The premiere of the opera “Lucia de Lammermoor” took place on September 26, 1835 in Naples, at the Teatro San Carlo. Excellent performers took part in it: the title role was played by Fanny Tacchinardi-Persiani, with whom G. Donizetti created this part in mind, tenor Gilbert Dupre played the role of Edgardo, and baritone Domenico Cosselli played the role of Enrico. The composer believed - and not without reason - that the art of these performers also contributed greatly to the success of his new opera.

After the Neapolitan premiere of the opera “Lucia de Lammermoor”, productions followed in other Italian cities, where the public received the work just as warmly. For the production in Paris - at the Renaissance Theater - the author wrote a new version, the libretto for which was created by A. Royer and G. Vaez. In this version, the minor heroine, Alice, Lucia's companion, was excluded, which made the unfortunate Lammermoor bride even more lonely.

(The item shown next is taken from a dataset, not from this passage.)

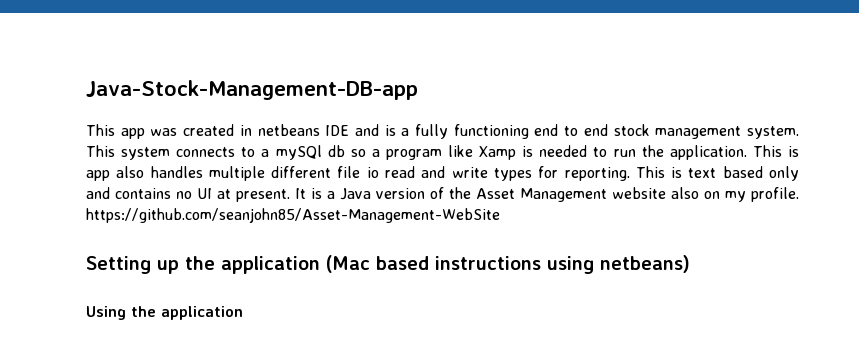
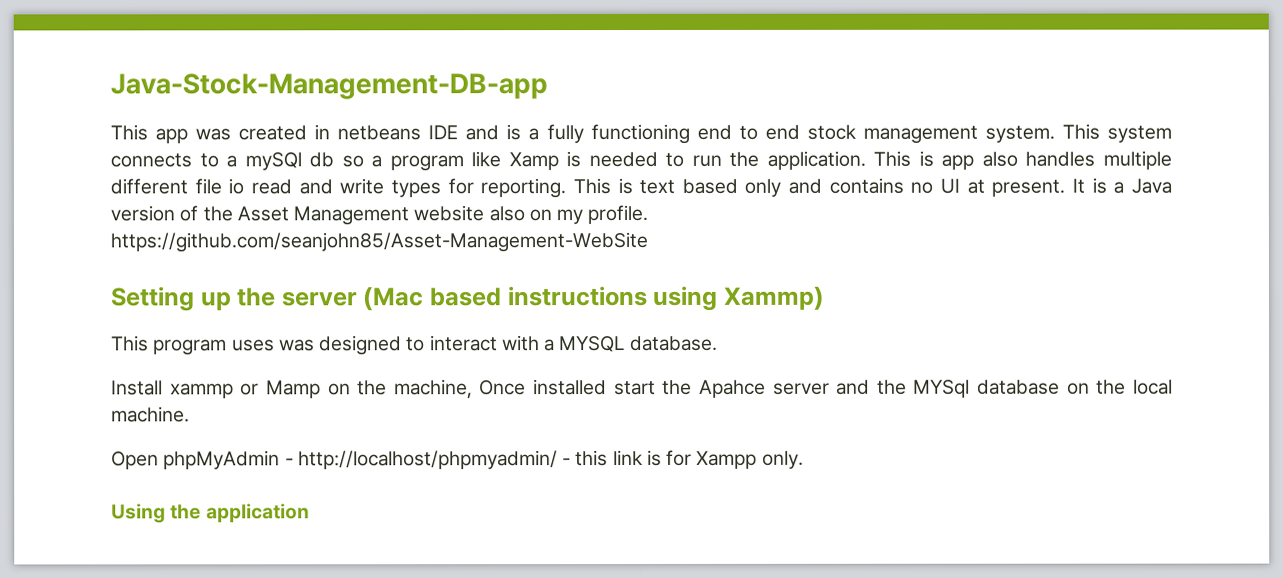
[221,256,320,274] application -> [281,291,358,307] server
[600,255,690,273] netbeans) -> [722,285,825,310] [111,335,718,356] [111,379,1174,399] [111,406,190,423] [111,449,804,470] Xammp) // This program uses was designed to interact with a MYSQL database. // Install xammp or Mamp on the machine, Once installed start the Apahce server and the MYSql database on the local machine. // Open phpMyAdmin - http://localhost/phpmyadmin/ - this link is for Xampp only.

The opera “Lucia de Lammermoor” has become one of the most beautiful examples of bel canto. Adeline Patti, Nelly Melba, Maria Barrientome, Marcella Sembrich, and Lily Pons debuted in the title role.

Musical seasons

Premiere: 01/01/2009

Duration: 02:22:38

Tragic drama in two parts; libretto by S. Cammarano based on the novel “The Bride of Lammermoor” by W. Scott. The action takes place in Scotland at the beginning of the 18th century. Edgar, the last descendant of the ancient ruined Ravenswood family, is secretly engaged to Lucia (Lucy) Aston, the sister of his worst enemy, Lord Enrico (Henry), who wants to improve his shaky affairs by marrying his sister to the rich Lord Arthur. Lucia rejects marriage with her hated fiancé. Then Enrico resorts to deception. Taking advantage of Edgar's departure, he shows Lucia a forged letter indicating the imaginary betrayal of her lover. Lucia is shocked by his treachery and agrees to marry Arthur. While she is signing the marriage contract, Edgar appears. He reproaches Lucia for treason and throws her at her feet wedding ring. Enrico challenges Edgar to a duel. On their wedding night, Lucia, having gone mad, kills Arthur. Her strength is running out. She is dying. Edgar is stabbed to death at Lucia's coffin.